YOUR TASK ▸
From the first line to the last, please print the entries exactly, omitting pictures.

MATERIALS PROVIDED ▸
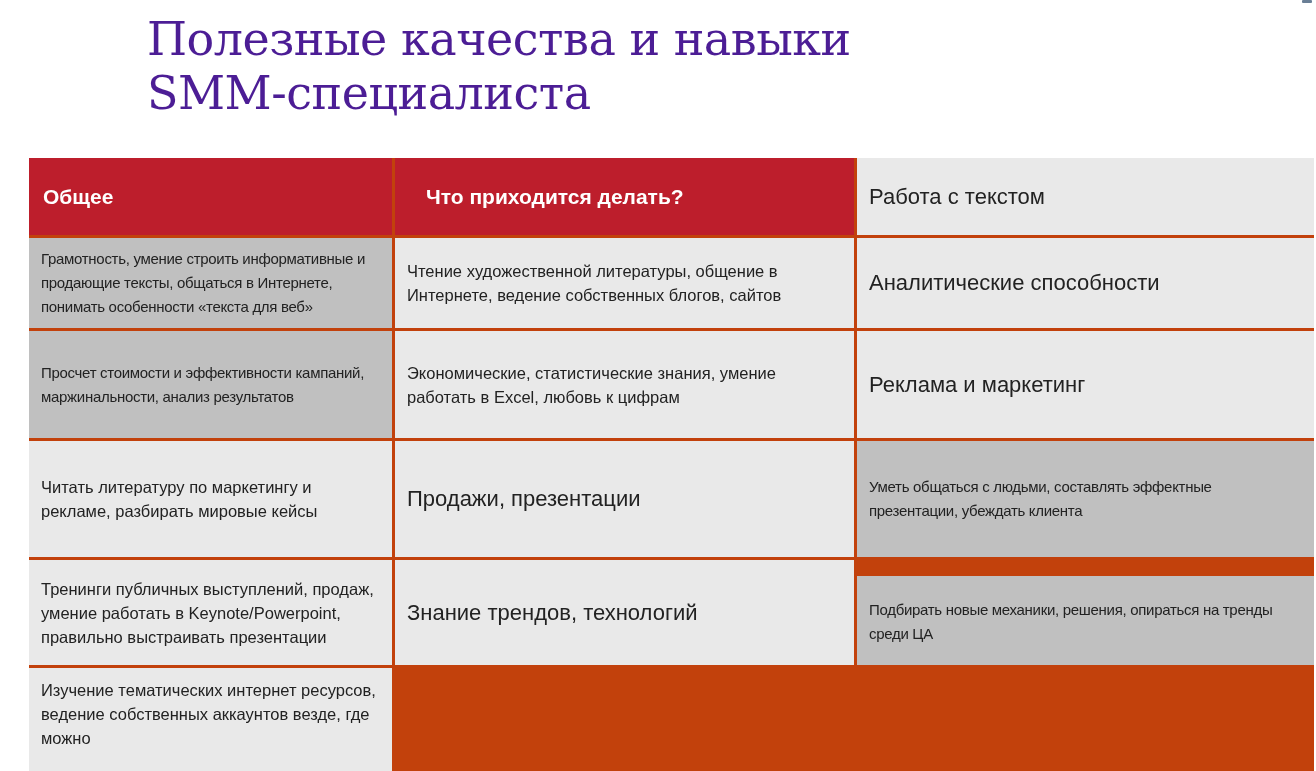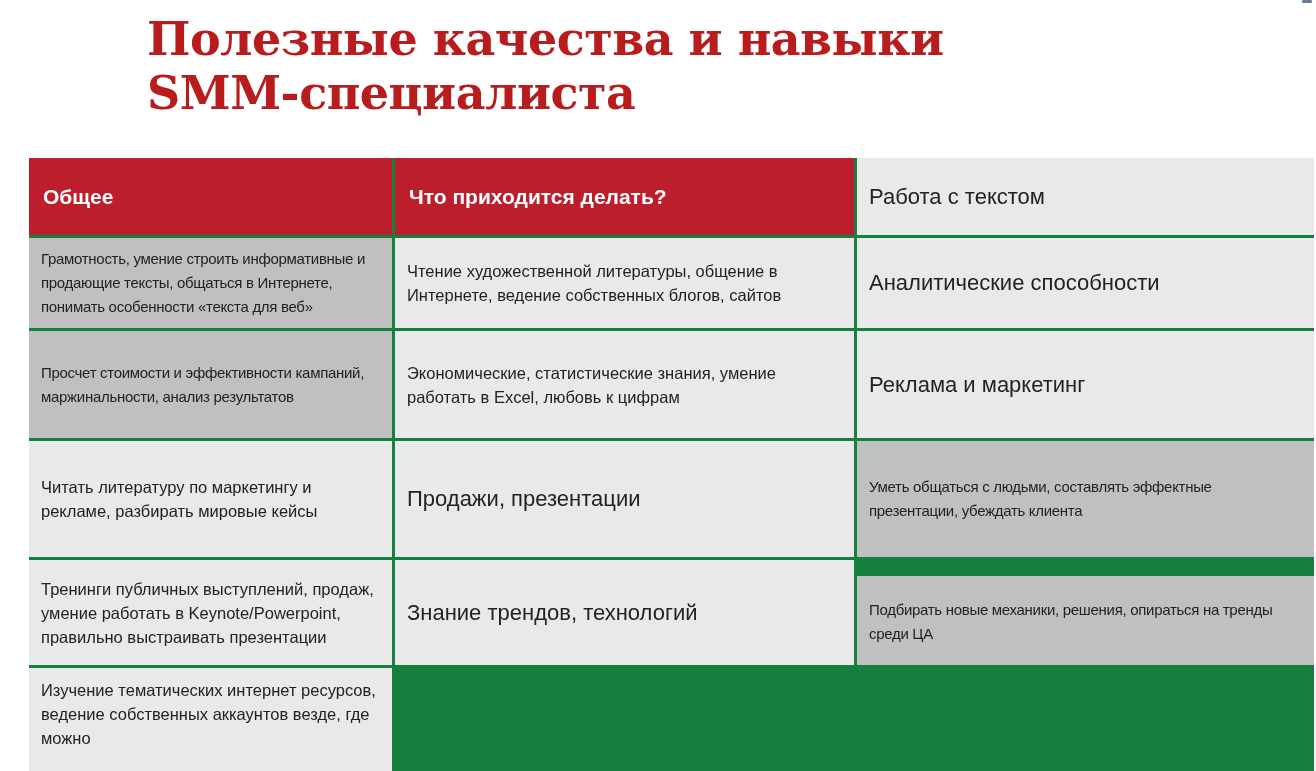--- a/index.html
+++ b/index.html
@@ -20,10 +20,10 @@
       top: 12px;
       margin: 0;
       font-family: "DejaVu Serif", "Liberation Serif", serif;
-      font-weight: bold;
+      font-weight: normal;
       font-size: 46px;
       line-height: 54px;
-      color: #b91c1c;
+      color: #4c1d95;
       letter-spacing: -0.5px;
     }
     .title span { display: block; }

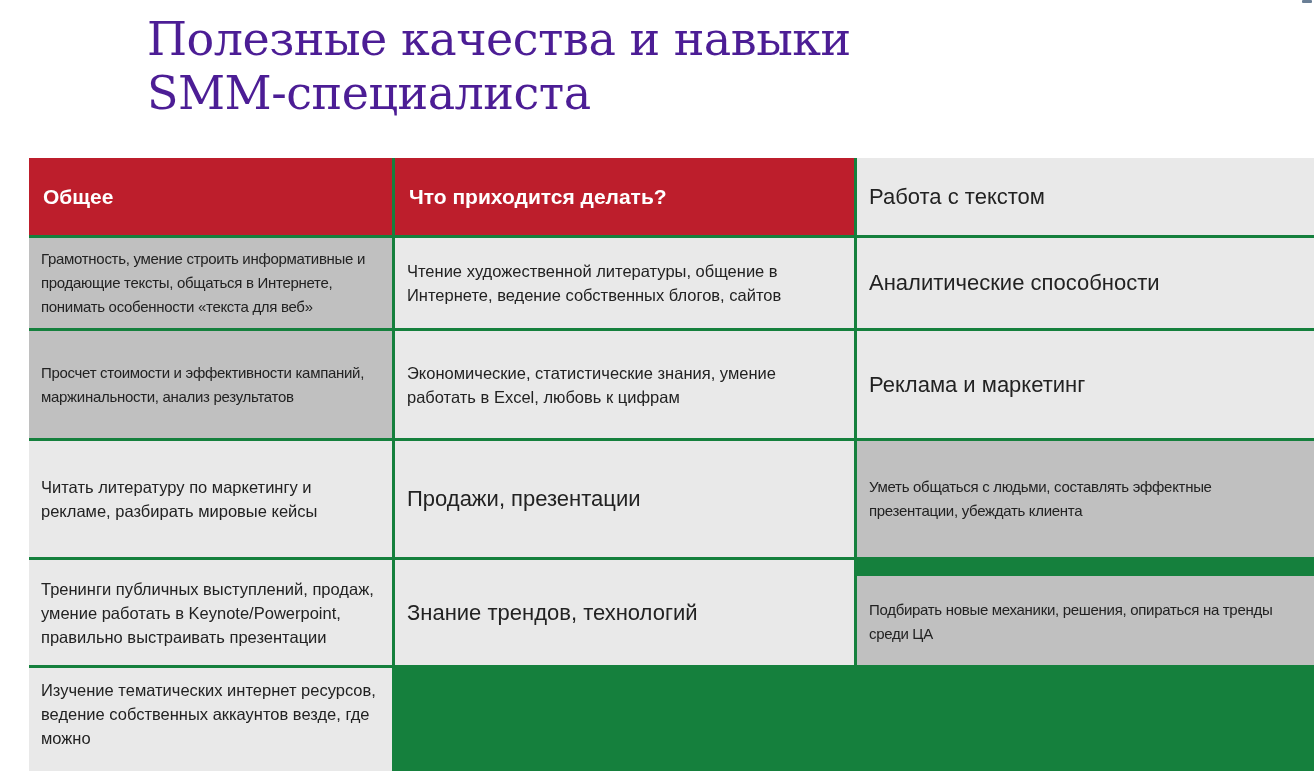--- a/index.html
+++ b/index.html
@@ -46,7 +46,7 @@
       grid-template-rows: 77px 90px 107px 116px 105px 103px;
       column-gap: 3px;
       row-gap: 3px;
-      background: #15803d;
+      background: #c2410c;
     }
     .th {
       background: #bd1e2c;

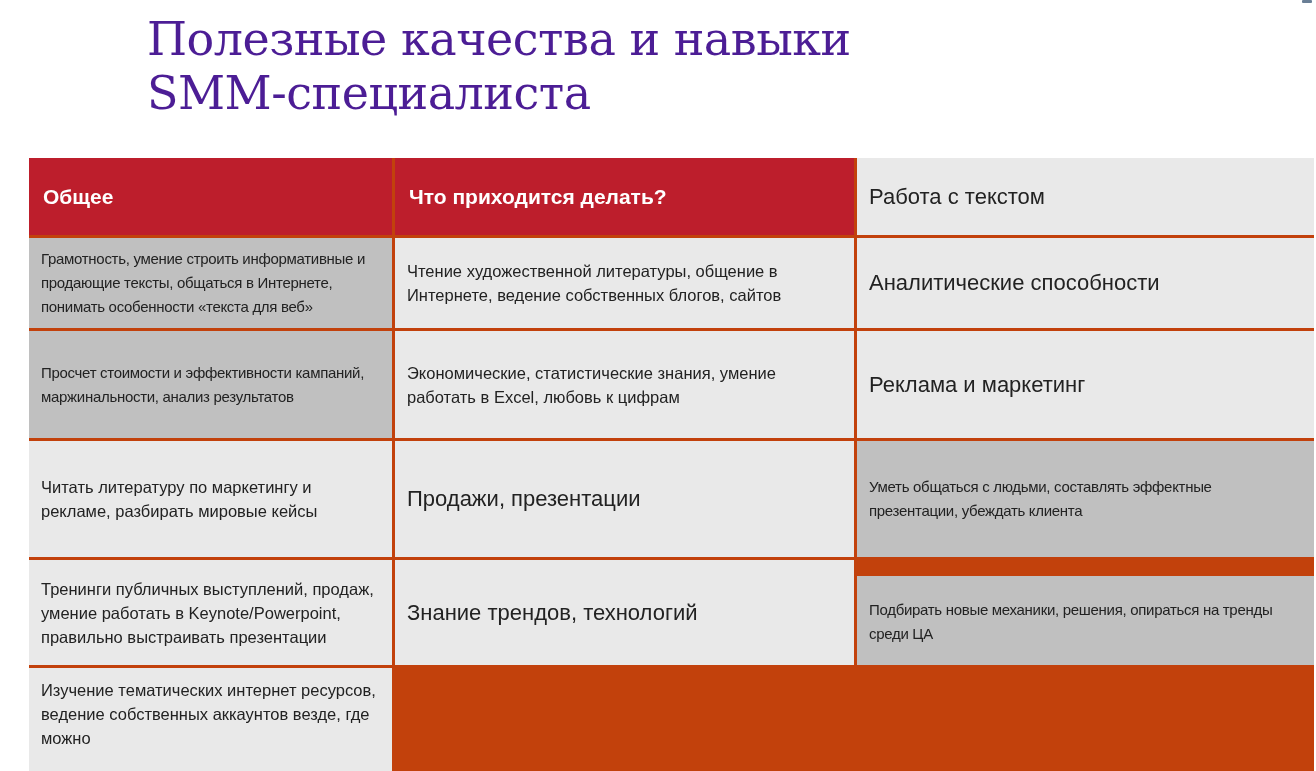--- a/index.html
+++ b/index.html
@@ -58,7 +58,7 @@
       display: flex;
       align-items: center;
     }
-    .th.c2 { padding-left: 14px; text-align: center; }
+    .th.c2 { padding-left: 31px; text-align: center; }
     .td {
       display: flex;
       align-items: center;

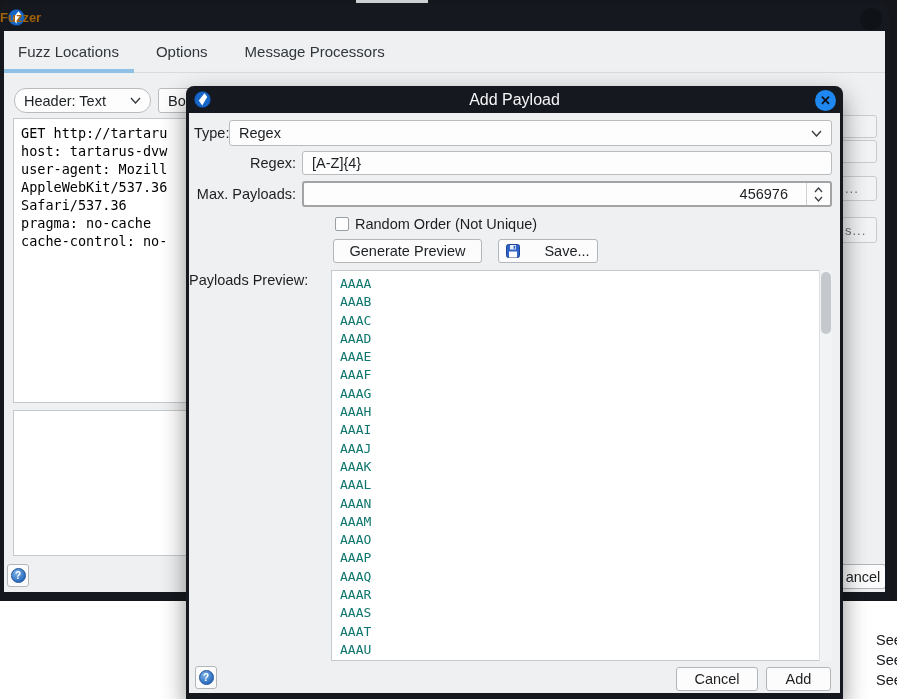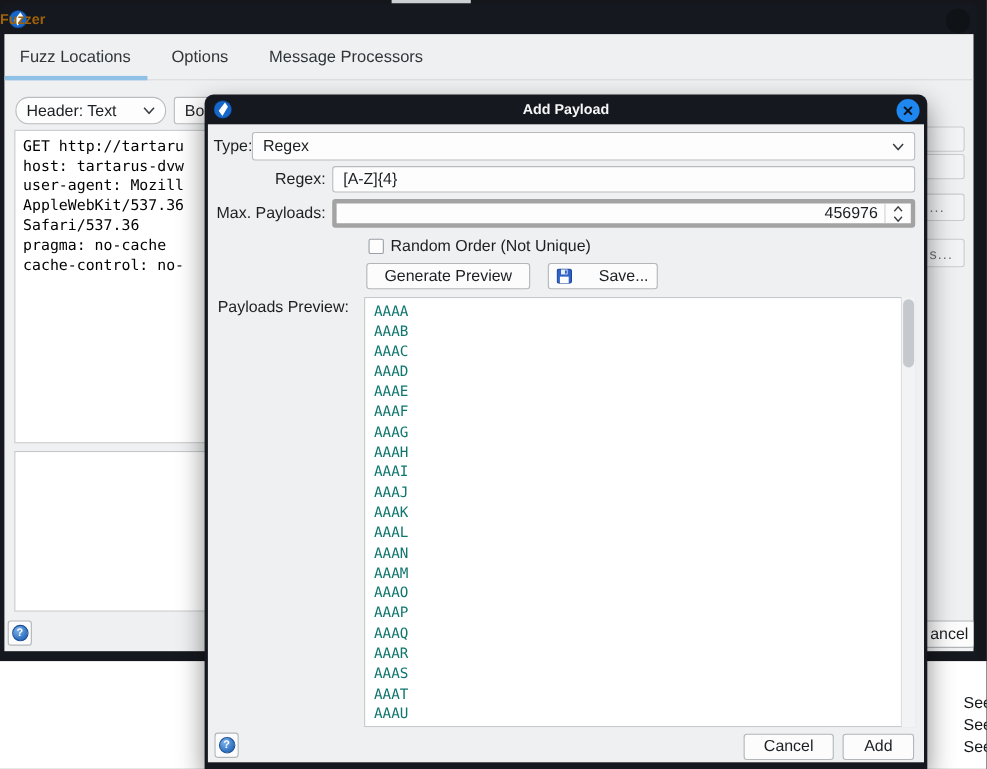--- a/index.html
+++ b/index.html
@@ -55,7 +55,7 @@
   #dialog { left:186px; top:86px; width:657px; height:613px; background:#15181e; border-radius:8px 8px 0 0;
     box-shadow:0 10px 24px rgba(0,0,0,.45); }
   #dialog .titlebar { position:absolute; left:0; top:0; width:100%; height:27px; display:flex; align-items:center; }
-  #dialog .titlebar .title { position:absolute; left:0; right:0; text-align:center; font-size:13px; font-weight:700; color:#f5f6f7; }
+  #dialog .titlebar .title { position:absolute; left:0; right:0; text-align:center; font-size:16px; font-weight:400; color:#f5f6f7; }
   #dlg-close { position:absolute; right:7px; top:4px; width:21px; height:21px; border-radius:50%; background:#1e87f0;
     display:flex; align-items:center; justify-content:center; color:#0d1117; font-size:13px; font-weight:bold; line-height:1; }
   #dialog .content { position:absolute; left:3px; top:27px; right:3px; bottom:6px; background:#eff0f1; overflow:hidden; }

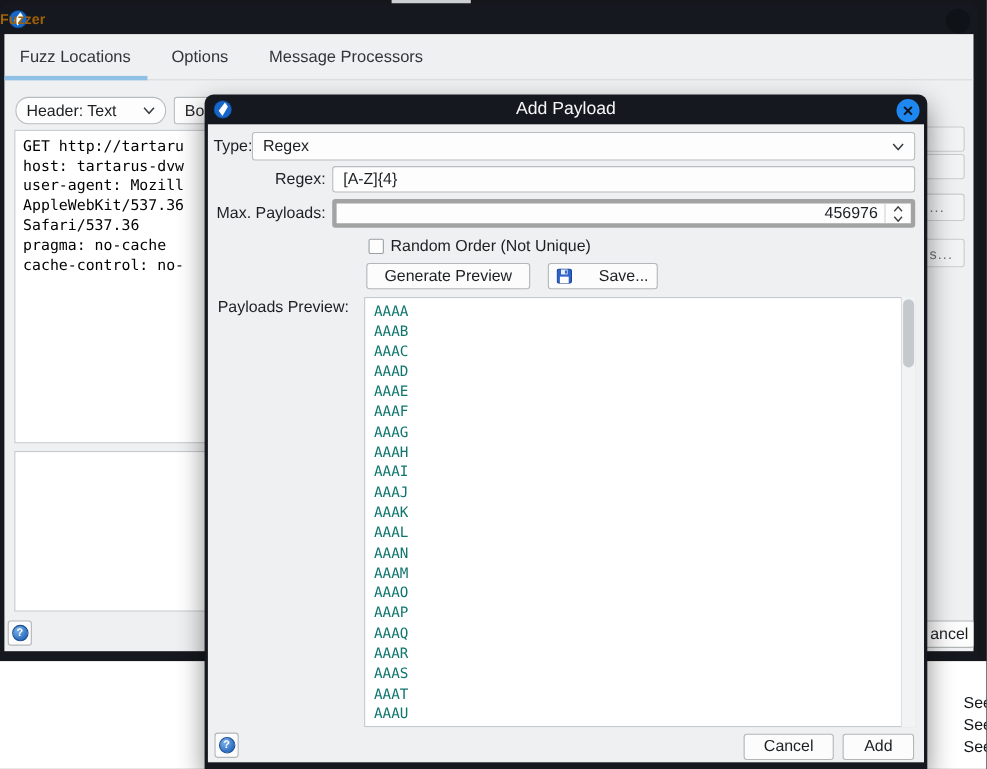--- a/index.html
+++ b/index.html
@@ -62,7 +62,7 @@
 
   #type-combo { left:40px; top:7px; width:603px; height:26px; justify-content:space-between; }
   #regex-field { left:113px; top:38px; width:530px; height:24px; }
-  #max-spinner { left:113px; top:68px; width:530px; height:26px; border:4px solid #a3a3a3; justify-content:flex-end; padding-right:30px; }
+  #max-spinner { left:113px; top:68px; width:530px; height:26px; border:2px solid #a3a3a3; justify-content:flex-end; padding-right:42px; }
   #spin-buttons { position:absolute; right:0; top:0; bottom:0; width:24px; border-left:1px solid #cfd2d4;
     display:flex; flex-direction:column; align-items:center; justify-content:center; gap:3px; }
   #spin-buttons svg { width:9px; height:6px; }

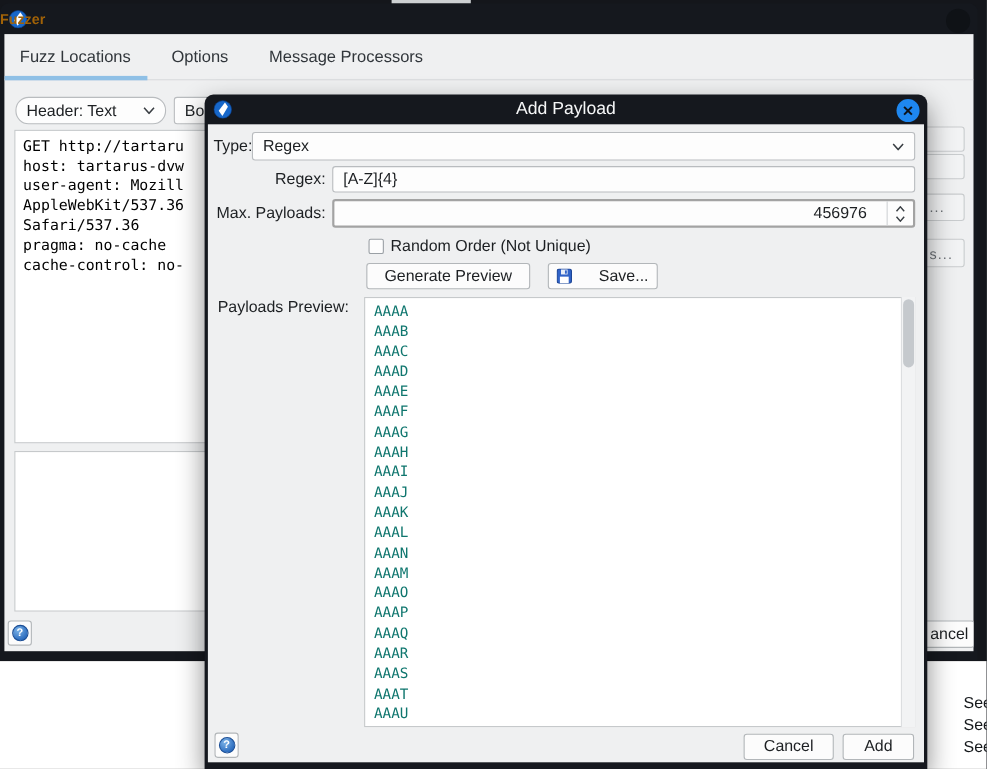--- a/index.html
+++ b/index.html
@@ -205,7 +205,7 @@
         <span>Save...</span>
       </div>
 
-      <span class="label" style="left:0; top:159px; width:137px; text-align:center;">Payloads Preview:</span>
+      <span class="label" style="left:0; top:159px; width:137px; text-align:left;">Payloads Preview:</span>
       <div class="abs" id="preview-list">
       <div class="list-row">AAAA</div>
           <div class="list-row">AAAB</div>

RESULT BELOW ▸
--- a/index.html
+++ b/index.html
@@ -20,10 +20,10 @@
       top: 12px;
       margin: 0;
       font-family: "DejaVu Serif", "Liberation Serif", serif;
-      font-weight: bold;
+      font-weight: normal;
       font-size: 46px;
       line-height: 54px;
-      color: #b91c1c;
+      color: #4c1d95;
       letter-spacing: -0.5px;
     }
     .title span { display: block; }

--- a/index.html
+++ b/index.html
@@ -46,7 +46,7 @@
       grid-template-rows: 77px 90px 107px 116px 105px 103px;
       column-gap: 3px;
       row-gap: 3px;
-      background: #15803d;
+      background: #c2410c;
     }
     .th {
       background: #bd1e2c;

--- a/index.html
+++ b/index.html
@@ -58,7 +58,7 @@
       display: flex;
       align-items: center;
     }
-    .th.c2 { padding-left: 14px; text-align: center; }
+    .th.c2 { padding-left: 31px; text-align: center; }
     .td {
       display: flex;
       align-items: center;

--- a/index.html
+++ b/index.html
@@ -55,7 +55,7 @@
   #dialog { left:186px; top:86px; width:657px; height:613px; background:#15181e; border-radius:8px 8px 0 0;
     box-shadow:0 10px 24px rgba(0,0,0,.45); }
   #dialog .titlebar { position:absolute; left:0; top:0; width:100%; height:27px; display:flex; align-items:center; }
-  #dialog .titlebar .title { position:absolute; left:0; right:0; text-align:center; font-size:13px; font-weight:700; color:#f5f6f7; }
+  #dialog .titlebar .title { position:absolute; left:0; right:0; text-align:center; font-size:16px; font-weight:400; color:#f5f6f7; }
   #dlg-close { position:absolute; right:7px; top:4px; width:21px; height:21px; border-radius:50%; background:#1e87f0;
     display:flex; align-items:center; justify-content:center; color:#0d1117; font-size:13px; font-weight:bold; line-height:1; }
   #dialog .content { position:absolute; left:3px; top:27px; right:3px; bottom:6px; background:#eff0f1; overflow:hidden; }

--- a/index.html
+++ b/index.html
@@ -62,7 +62,7 @@
 
   #type-combo { left:40px; top:7px; width:603px; height:26px; justify-content:space-between; }
   #regex-field { left:113px; top:38px; width:530px; height:24px; }
-  #max-spinner { left:113px; top:68px; width:530px; height:26px; border:4px solid #a3a3a3; justify-content:flex-end; padding-right:30px; }
+  #max-spinner { left:113px; top:68px; width:530px; height:26px; border:2px solid #a3a3a3; justify-content:flex-end; padding-right:42px; }
   #spin-buttons { position:absolute; right:0; top:0; bottom:0; width:24px; border-left:1px solid #cfd2d4;
     display:flex; flex-direction:column; align-items:center; justify-content:center; gap:3px; }
   #spin-buttons svg { width:9px; height:6px; }

--- a/index.html
+++ b/index.html
@@ -205,7 +205,7 @@
         <span>Save...</span>
       </div>
 
-      <span class="label" style="left:0; top:159px; width:137px; text-align:center;">Payloads Preview:</span>
+      <span class="label" style="left:0; top:159px; width:137px; text-align:left;">Payloads Preview:</span>
       <div class="abs" id="preview-list">
       <div class="list-row">AAAA</div>
           <div class="list-row">AAAB</div>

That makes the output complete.